Em entrevista, médica detalha sintomas, prevenção e reforça a importância de buscar atendimento precoce

O Brasil se aproxima da marca de 90 casos confirmados de mpox, com maior concentração em São Paulo e registro recente no Paraná. O avanço da doença reacendeu a atenção das autoridades de saúde e reforçou a necessidade de vigilância e informação à população.

Para esclarecer dúvidas e orientar a comunidade, a médica Kaoany Krisiaki concedeu entrevista exclusiva ao Jornal Correio do Povo do Paraná, sobre o cenário atual. Formada pelo Centro Universitário Campo Real, em Guarapuava, ela atua como clínica geral em Laranjeiras e Guarapuava e iniciou residência em Cirurgia Geral no Hospital São Vicente de Paulo.

Sintomas e diagnóstico

Segundo a médica, a mpox é uma infecção viral causada pelo vírus MPXV e transmitida principalmente por contato direto com pessoas infectadas, secreções, lesões na pele ou objetos contaminados.

A doença costuma se manifestar com lesões dermatológicas características, associadas a febre, dor de cabeça, dores musculares, calafrios e aumento de linfonodos”, explica. O período de incubação varia entre 3 e 16 dias, podendo chegar a 21.
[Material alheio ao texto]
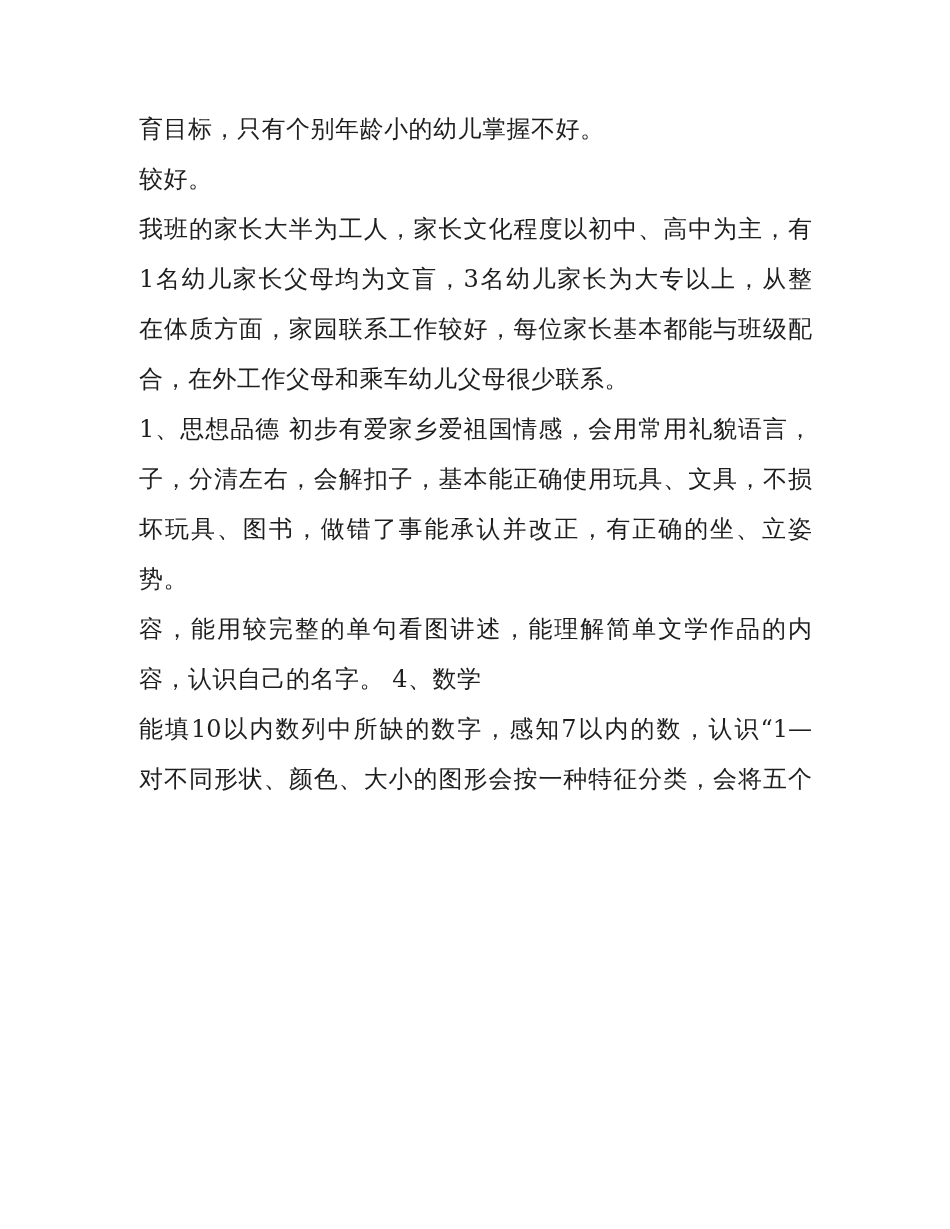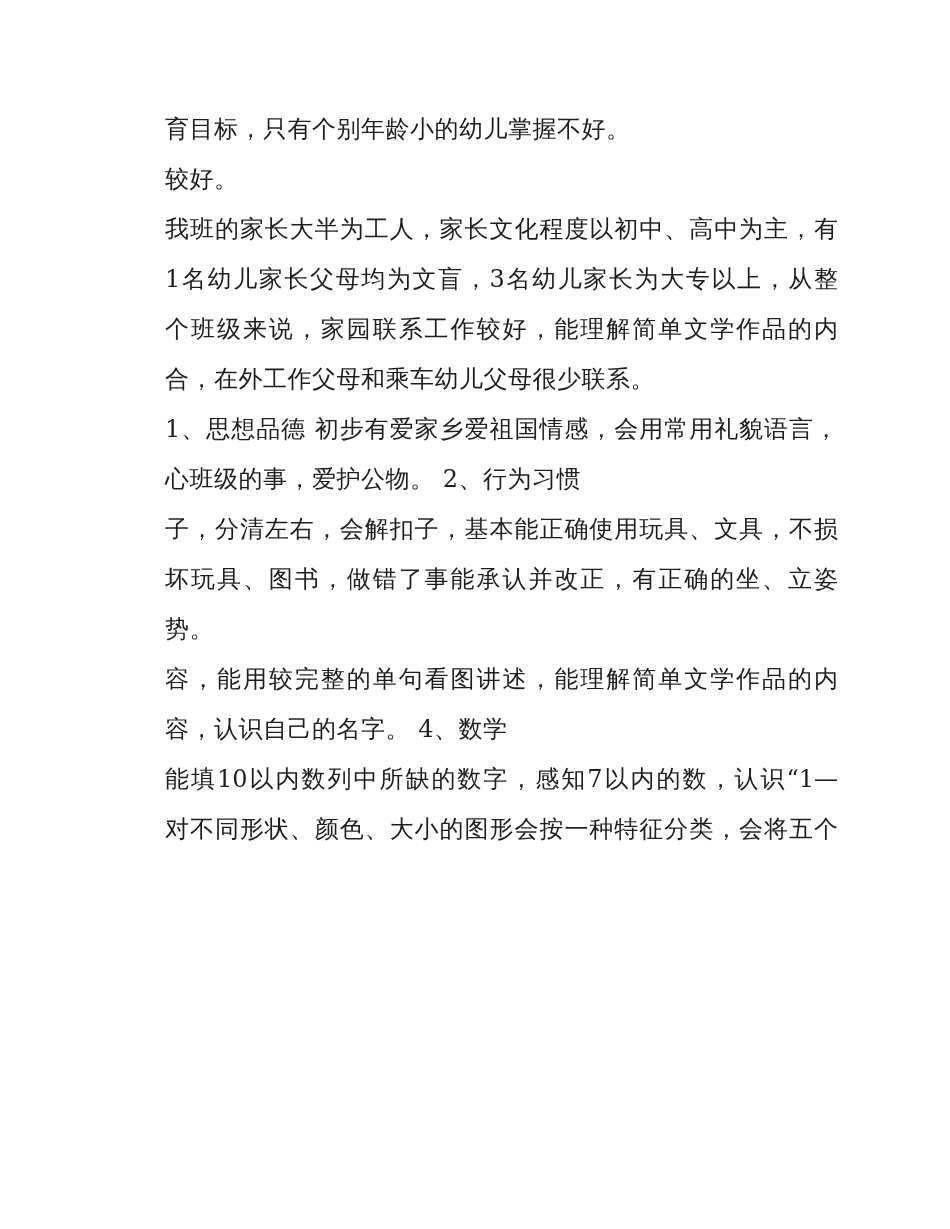--- a/index.html
+++ b/index.html
@@ -25,7 +25,6 @@
     top: 104px;
     width: 673px;
     color: #1e1e1e;
-    margin-left: 26px;
   }
   .line {
     font-size: 24px;

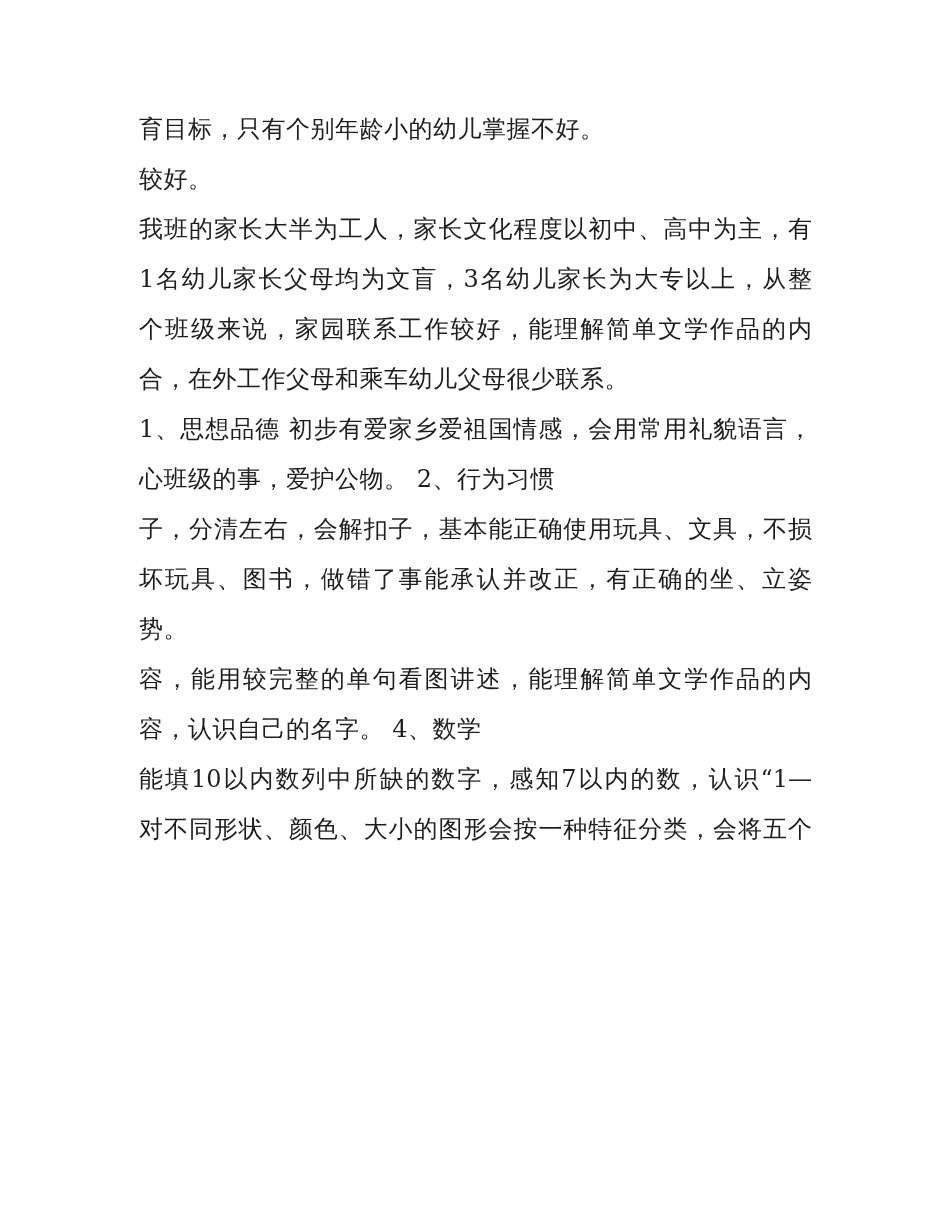--- a/index.html
+++ b/index.html
@@ -50,7 +50,7 @@
     <div class="line">较好。</div>
     <div class="line full">我班的家长大半为工人，家长文化程度以初中、高中为主，有</div>
     <div class="line full">1名幼儿家长父母均为文盲，3名幼儿家长为大专以上，从整</div>
-    <div class="line full">个班级来说，家园联系工作较好，能理解简单文学作品的内</div>
+    <div class="line full">在体质方面，家园联系工作较好，每位家长基本都能与班级配</div>
     <div class="line">合，在外工作父母和乘车幼儿父母很少联系。</div>
     <div class="line full">1、思想品德 初步有爱家乡爱祖国情感，会用常用礼貌语言，</div>
     <div class="line">心班级的事，爱护公物。 2、行为习惯</div>

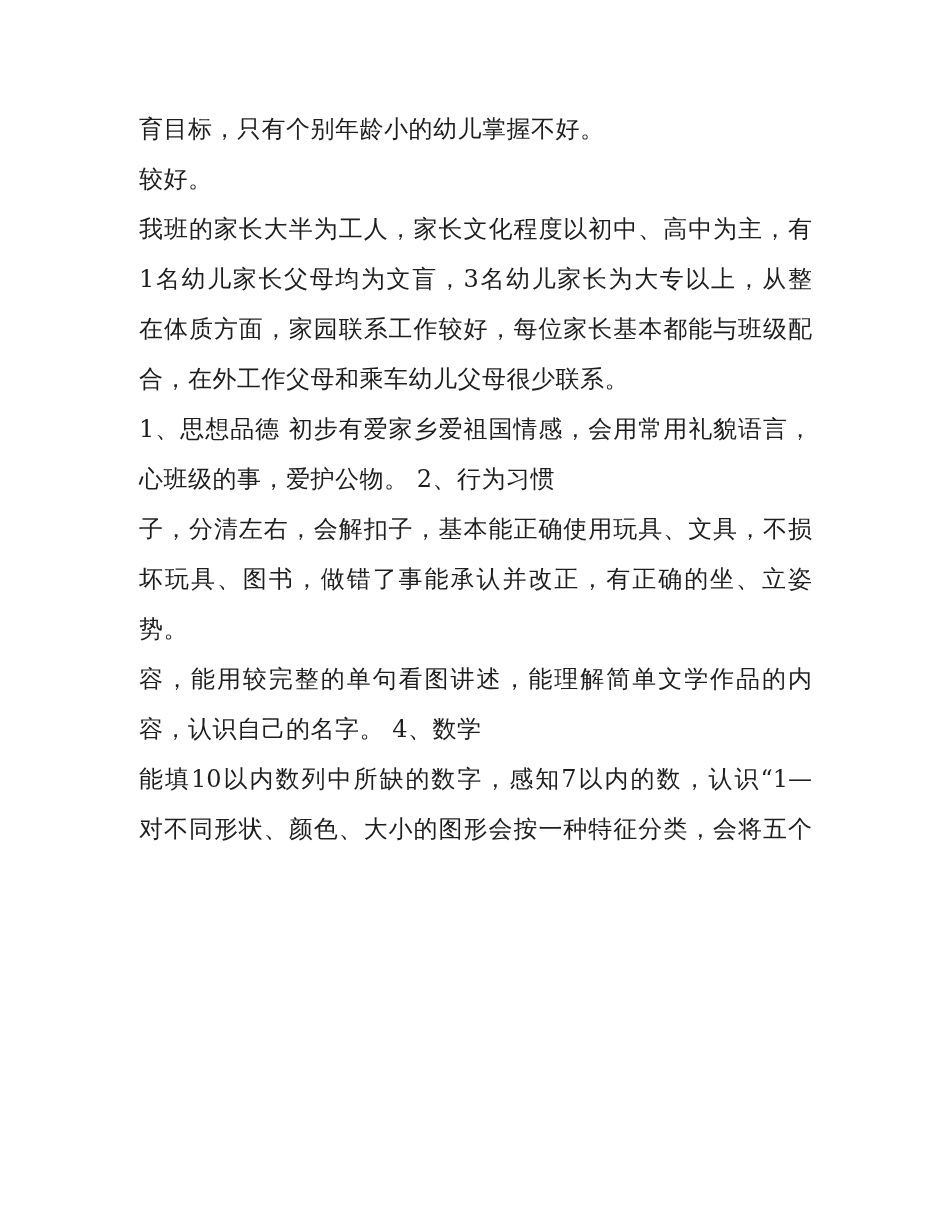--- a/index.html
+++ b/index.html
@@ -53,7 +53,6 @@
     <div class="line full">在体质方面，家园联系工作较好，每位家长基本都能与班级配</div>
     <div class="line">合，在外工作父母和乘车幼儿父母很少联系。</div>
     <div class="line full">1、思想品德 初步有爱家乡爱祖国情感，会用常用礼貌语言，</div>
-    <div class="line">心班级的事，爱护公物。 2、行为习惯</div>
     <div class="line full">子，分清左右，会解扣子，基本能正确使用玩具、文具，不损</div>
     <div class="line full">坏玩具、图书，做错了事能承认并改正，有正确的坐、立姿</div>
     <div class="line">势。</div>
A confirmação é feita por exames laboratoriais específicos, como testes moleculares do tipo PCR e sequenciamento genético. “A avaliação precoce permite diagnóstico adequado, orientações sobre isolamento e acompanhamento clínico”, afirma.

Prevenção e cuidado

A médica reforça que a prevenção é a principal ferramenta de controle. “Recomenda-se evitar contato físico próximo com pessoas com suspeita ou diagnóstico confirmado. Indivíduos infectados devem permanecer em isolamento e não compartilhar objetos pessoais,” recomenda.

Ela destaca que o SUS oferece vacinação preventiva para grupos mais vulneráveis e em situações de exposição de risco. Até o momento, não há tratamento antiviral específico aprovado no país. O cuidado é baseado em suporte clínico e controle dos sintomas.

A disseminação de informação segura e baseada em evidências é fundamental para conter a propagação da doença”, conclui.

Embora a maioria dos casos evolua de forma leve, a mpox pode provocar complicações, especialmente em pessoas com baixa imunidade. Infecções secundárias nas lesões, dor intensa, cicatrizes permanentes e, em situações mais raras, comprometimento de outros órgãos estão entre os riscos descritos na literatura médica sobre o vírus Mpox.

Diante de qualquer sintoma suspeito, a orientação é procurar atendimento médico o mais breve possível.